2014 GSA Annual Meeting in Vancouver, British Columbia (19–22 October 2014)

Paper No. 225-4
Presentation Time: 9:45 AM


LIU, Y., Geophysics and Planetary Geosciences, Jet Propulsion Laboratory, 4800 Oak Grove Dr, Pasadena, CA 91109, BEATY, David W., Jet Propulsion Laboratory, California Institute of Technology, 4800 Oak Grove Dr, Pasadena, CA 91109-8001 and FARLEY, Kenneth A., Division of Geological and Planetary Sciences, California Institute of Technology, Pasadena, CA 91125, yang.liu@jpl.nasa.gov

Mars sample return is among the top-priority objectives of planetary science recommended by the NRC Decadal Survey (2013-2022). In-situ science on Mars enables studies of rocks or soils in their natural environment, but is often insufficient, owing to limited analytical or spatial resolutions, for definitively addressing high priority science goals, such as evidence for extant or extinct lift or its chemical precursors, and establishing quantitative constraints of planetary evolution of Mars (e.g., age, context and processes of accretion, and early differentiation).

NASA recently announced plans to collect and cache a set of martian rock and soil samples via its proposed Mars 2020 Rover.
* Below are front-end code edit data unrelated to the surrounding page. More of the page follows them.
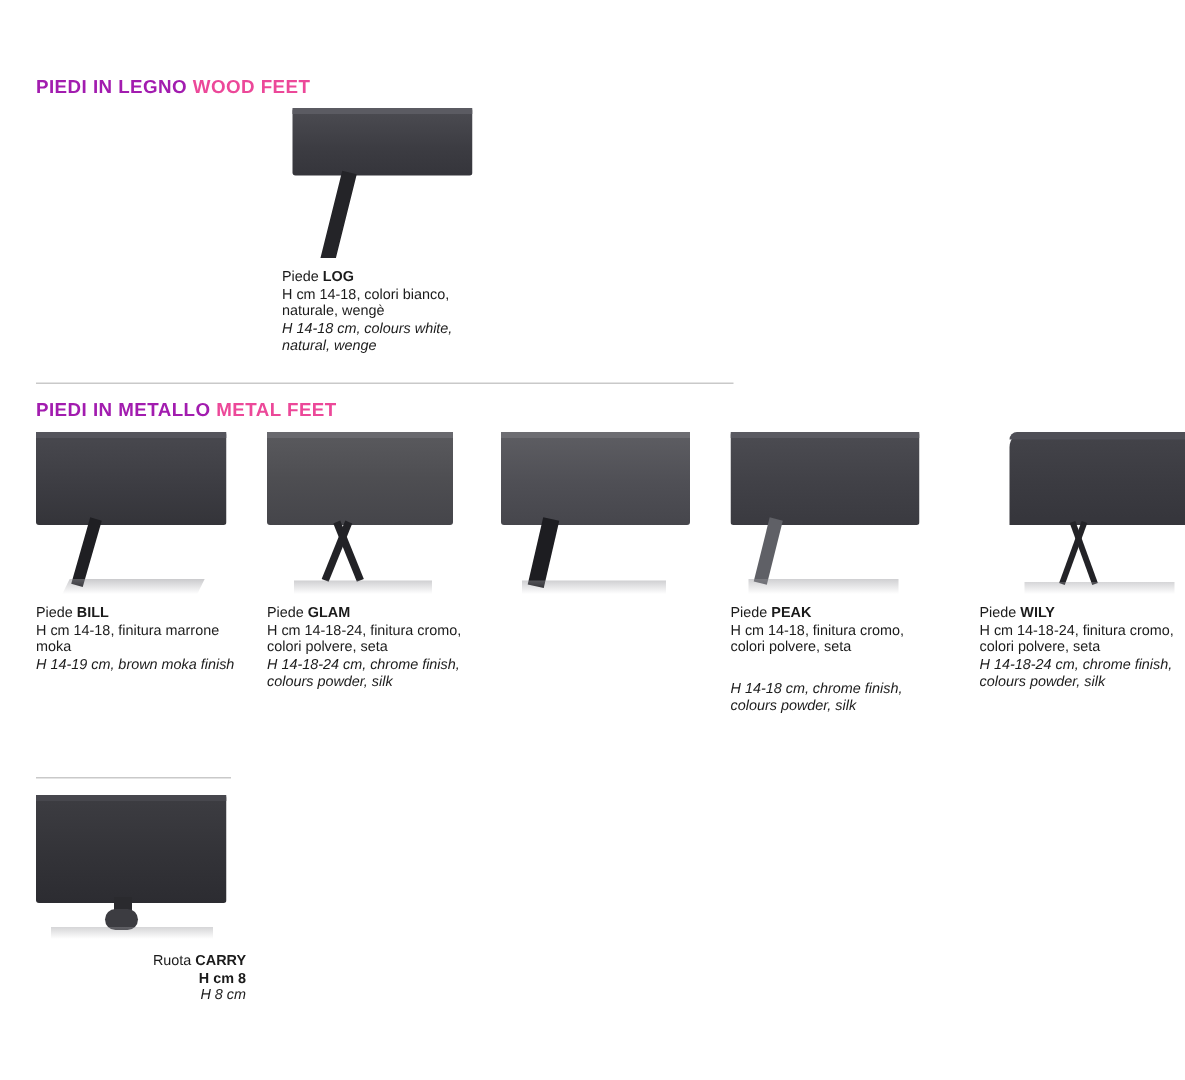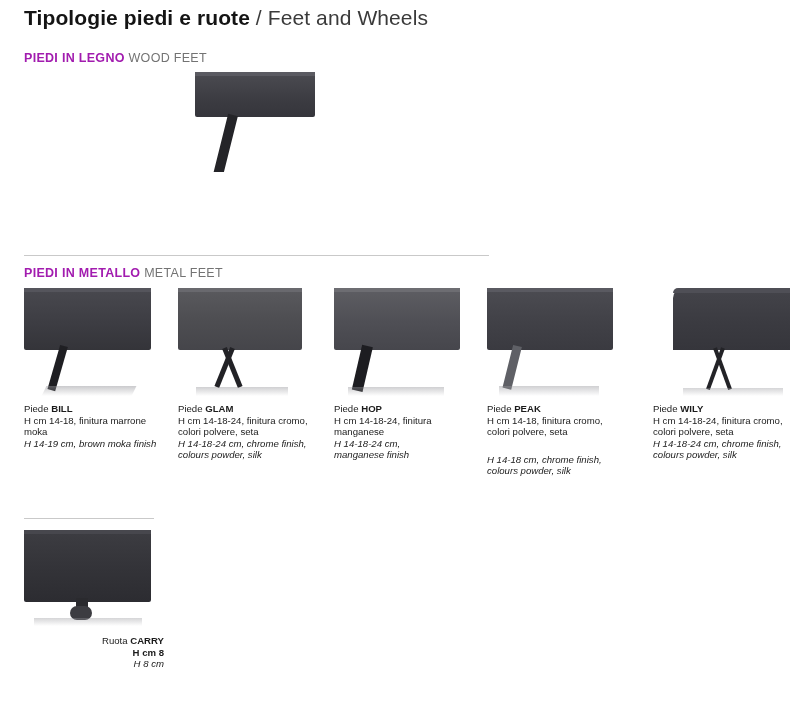"Tipologie piedi e ruote /" div.page-title { html: <div> <span>Tipologie piedi e ruote</span><span> / </span><span>Feet and Wheels</span> </div> -> none }
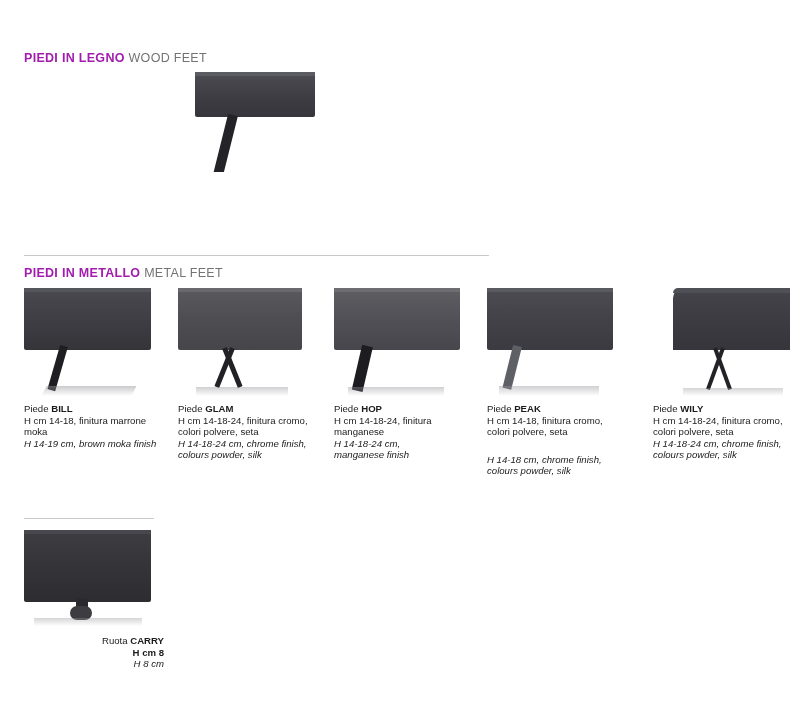"WOOD FEET" .section-head .sh-en { color: #737373 -> #ec4899; font-weight: normal -> bold }
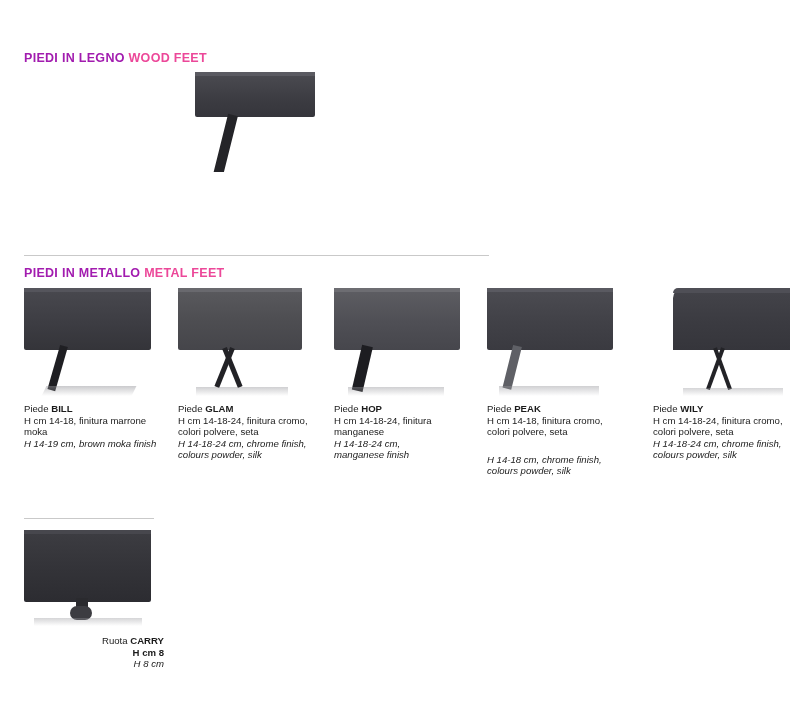"Piede LOG" div.caption { html: none -> <div> <div><span>Piede </span><span>LOG</span></div> <div>H cm 14-18, colori bianco, naturale, wengè</div> <div>H 14-18 cm, colours white, natural, wenge</div> </div> }
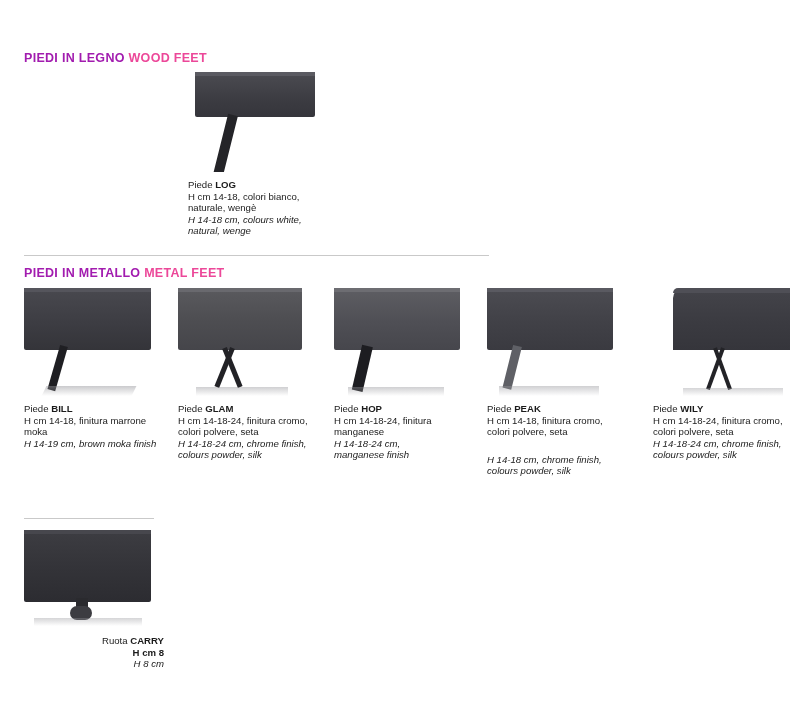"Piede HOP" div.caption { html: <div> <div><span>Piede </span><span>HOP</span></div> <div>H cm 14-18-24, finitura manganese</div> <div>H 14-18-24 cm, manganese finish</div> </div> -> none }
These samples may be retrieved from Mars and transported to Earth at some future time, should the U.S. Government choose to do so. A key planning question is the maximum amount of inorganic contamination, expressed as elemental concentrations, which can be allowed on these samples, and would be consistent with their potential future scientific use.

The inorganic contamination level can be expressed as a fraction of the naturally occurring concentration of each element in martian samples. However, it is unrealistic to define contamination levels for all 90 stable elements in the periodic table. A practical approach is to define elements that are especially important to high-priority science goals (e.g., McLennan et al., 2012). In addition to determining which elements should be constrained, different elements have different levels of sensitivity. For example, data for elements used in geochronology (e.g., Rb-Sr, Sm-Nd, U-Th-Pb) are normally interpreted at the 3rd significant figure, implying a need for strict contamination control. For elements used in other geochemical studies, the data are typically interpreted at the 2nd significant figure, so the contamination control constraints can be less strict. We have considered several approaches using analytic data from the shergottites, nakhlites and chassignites to construct a table with specific values to be used in MSR contamination control planning. We propose that the best solution is to use the composition of a single meteorite, Tissint, which is a depleted shergottite. We welcome input from all geochemists on this approach.